[Task brief] Take the records below and retype them line by line, from the first line through the one containing "(184, 179) none"; stop there.
START The records
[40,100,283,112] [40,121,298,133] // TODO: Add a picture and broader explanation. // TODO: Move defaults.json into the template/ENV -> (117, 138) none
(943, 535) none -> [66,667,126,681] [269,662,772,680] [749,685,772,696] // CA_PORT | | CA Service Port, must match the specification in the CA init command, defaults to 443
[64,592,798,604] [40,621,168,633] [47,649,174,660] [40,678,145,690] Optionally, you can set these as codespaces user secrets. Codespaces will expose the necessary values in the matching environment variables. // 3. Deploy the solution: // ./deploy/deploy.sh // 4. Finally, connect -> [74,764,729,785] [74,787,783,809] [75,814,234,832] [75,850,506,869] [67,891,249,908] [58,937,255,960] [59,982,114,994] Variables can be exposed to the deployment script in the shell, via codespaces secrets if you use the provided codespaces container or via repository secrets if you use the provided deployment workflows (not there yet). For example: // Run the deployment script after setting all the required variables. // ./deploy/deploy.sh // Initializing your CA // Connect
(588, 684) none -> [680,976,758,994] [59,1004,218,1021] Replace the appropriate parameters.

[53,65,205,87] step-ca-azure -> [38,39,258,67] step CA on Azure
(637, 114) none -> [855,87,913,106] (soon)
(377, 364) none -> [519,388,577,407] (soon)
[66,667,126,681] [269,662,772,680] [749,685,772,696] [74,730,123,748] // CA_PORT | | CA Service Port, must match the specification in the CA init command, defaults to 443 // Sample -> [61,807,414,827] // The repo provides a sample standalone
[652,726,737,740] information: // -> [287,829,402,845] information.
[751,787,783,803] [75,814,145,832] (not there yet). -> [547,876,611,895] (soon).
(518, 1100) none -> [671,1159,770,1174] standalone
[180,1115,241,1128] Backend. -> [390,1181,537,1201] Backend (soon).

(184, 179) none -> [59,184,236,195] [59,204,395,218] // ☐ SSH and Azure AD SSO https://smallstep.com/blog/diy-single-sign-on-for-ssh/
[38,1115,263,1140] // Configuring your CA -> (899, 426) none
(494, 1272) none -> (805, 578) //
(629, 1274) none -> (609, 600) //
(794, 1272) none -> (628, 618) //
END The records
[Output]
[40,100,283,112] [40,121,298,133] // TODO: Add a picture and broader explanation. // TODO: Move defaults.json into the template/ENV -> (117, 138) none
(943, 535) none -> [66,667,126,681] [269,662,772,680] [749,685,772,696] // CA_PORT | | CA Service Port, must match the specification in the CA init command, defaults to 443
[64,592,798,604] [40,621,168,633] [47,649,174,660] [40,678,145,690] Optionally, you can set these as codespaces user secrets. Codespaces will expose the necessary values in the matching environment variables. // 3. Deploy the solution: // ./deploy/deploy.sh // 4. Finally, connect -> [74,764,729,785] [74,787,783,809] [75,814,234,832] [75,850,506,869] [67,891,249,908] [58,937,255,960] [59,982,114,994] Variables can be exposed to the deployment script in the shell, via codespaces secrets if you use the provided codespaces container or via repository secrets if you use the provided deployment workflows (not there yet). For example: // Run the deployment script after setting all the required variables. // ./deploy/deploy.sh // Initializing your CA // Connect
(588, 684) none -> [680,976,758,994] [59,1004,218,1021] Replace the appropriate parameters.

[53,65,205,87] step-ca-azure -> [38,39,258,67] step CA on Azure
(637, 114) none -> [855,87,913,106] (soon)
(377, 364) none -> [519,388,577,407] (soon)
[66,667,126,681] [269,662,772,680] [749,685,772,696] [74,730,123,748] // CA_PORT | | CA Service Port, must match the specification in the CA init command, defaults to 443 // Sample -> [61,807,414,827] // The repo provides a sample standalone
[652,726,737,740] information: // -> [287,829,402,845] information.
[751,787,783,803] [75,814,145,832] (not there yet). -> [547,876,611,895] (soon).
(518, 1100) none -> [671,1159,770,1174] standalone
[180,1115,241,1128] Backend. -> [390,1181,537,1201] Backend (soon).

(184, 179) none -> [59,184,236,195] [59,204,395,218] // ☐ SSH and Azure AD SSO https://smallstep.com/blog/diy-single-sign-on-for-ssh/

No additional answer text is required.